Only the pictures are to be dropped; return all other data below exactly.
━━ RECORD EXTRACTS
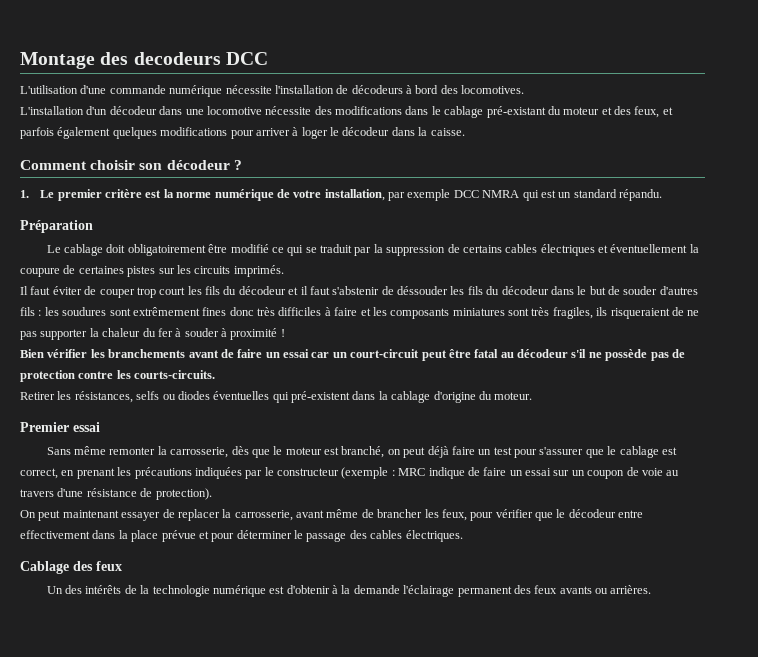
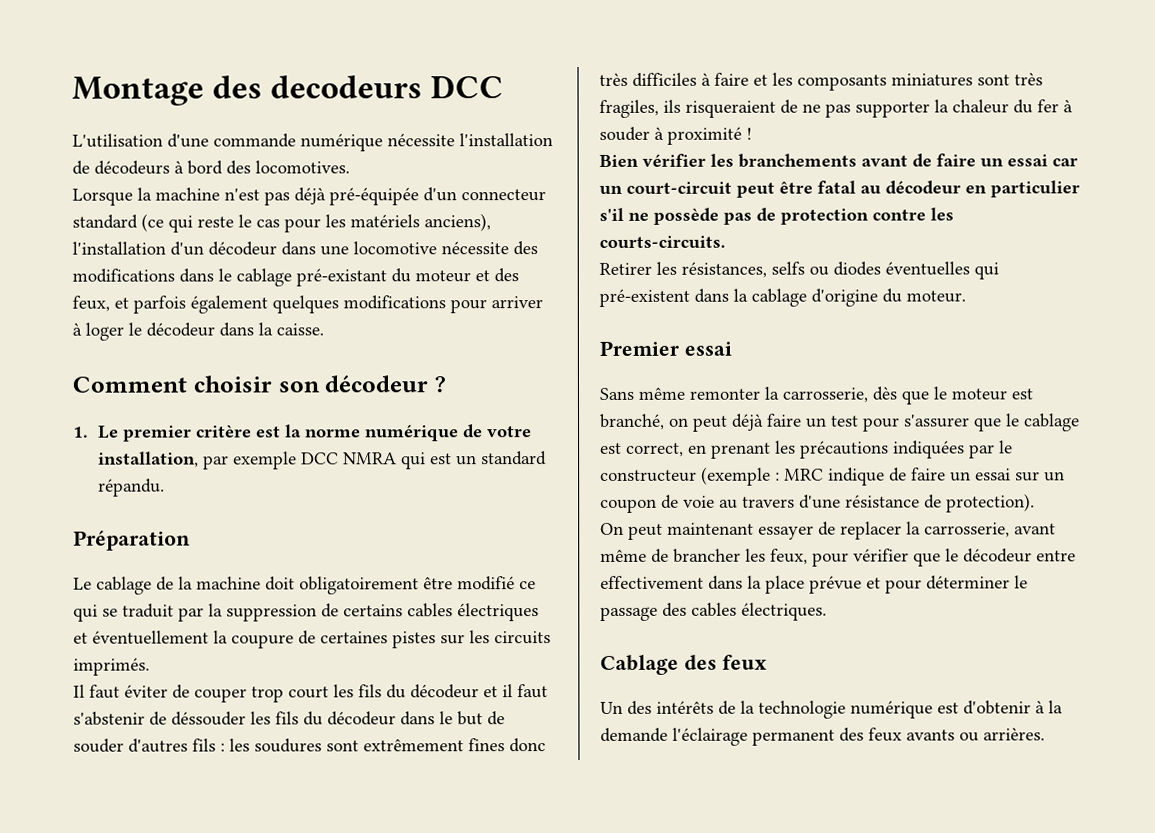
- L'installation d'un décodeur dans une locomotive nécessite des modifications dans le cablage pré-existant du moteur et des feux, et parfois également quelques modifications pour arriver à loger le décodeur dans la caisse.
+ Lorsque la machine n'est pas déjà pré-équipée d'un connecteur standard (ce qui reste le cas pour les matériels anciens), l'installation d'un décodeur dans une locomotive nécessite des modifications dans le cablage pré-existant du moteur et des feux, et parfois également quelques modifications pour arriver à loger le décodeur dans la caisse.
- Le cablage doit obligatoirement être modifié ce qui se traduit par la suppression de certains cables électriques et éventuellement la coupure de certaines pistes sur les circuits imprimés.
+ Le cablage de la machine doit obligatoirement être modifié ce qui se traduit par la suppression de certains cables électriques et éventuellement la coupure de certaines pistes sur les circuits imprimés.
- Bien vérifier les branchements avant de faire un essai car un court-circuit peut être fatal au décodeur s'il ne possède pas de protection contre les courts-circuits.
+ Bien vérifier les branchements avant de faire un essai car un court-circuit peut être fatal au décodeur en particulier s'il ne possède pas de protection contre les courts-circuits.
━━━━
EXERCISE SOLUTION =
- L'installation d'un décodeur dans une locomotive nécessite des modifications dans le cablage pré-existant du moteur et des feux, et parfois également quelques modifications pour arriver à loger le décodeur dans la caisse.
+ Lorsque la machine n'est pas déjà pré-équipée d'un connecteur standard (ce qui reste le cas pour les matériels anciens), l'installation d'un décodeur dans une locomotive nécessite des modifications dans le cablage pré-existant du moteur et des feux, et parfois également quelques modifications pour arriver à loger le décodeur dans la caisse.
- Le cablage doit obligatoirement être modifié ce qui se traduit par la suppression de certains cables électriques et éventuellement la coupure de certaines pistes sur les circuits imprimés.
+ Le cablage de la machine doit obligatoirement être modifié ce qui se traduit par la suppression de certains cables électriques et éventuellement la coupure de certaines pistes sur les circuits imprimés.
- Bien vérifier les branchements avant de faire un essai car un court-circuit peut être fatal au décodeur s'il ne possède pas de protection contre les courts-circuits.
+ Bien vérifier les branchements avant de faire un essai car un court-circuit peut être fatal au décodeur en particulier s'il ne possède pas de protection contre les courts-circuits.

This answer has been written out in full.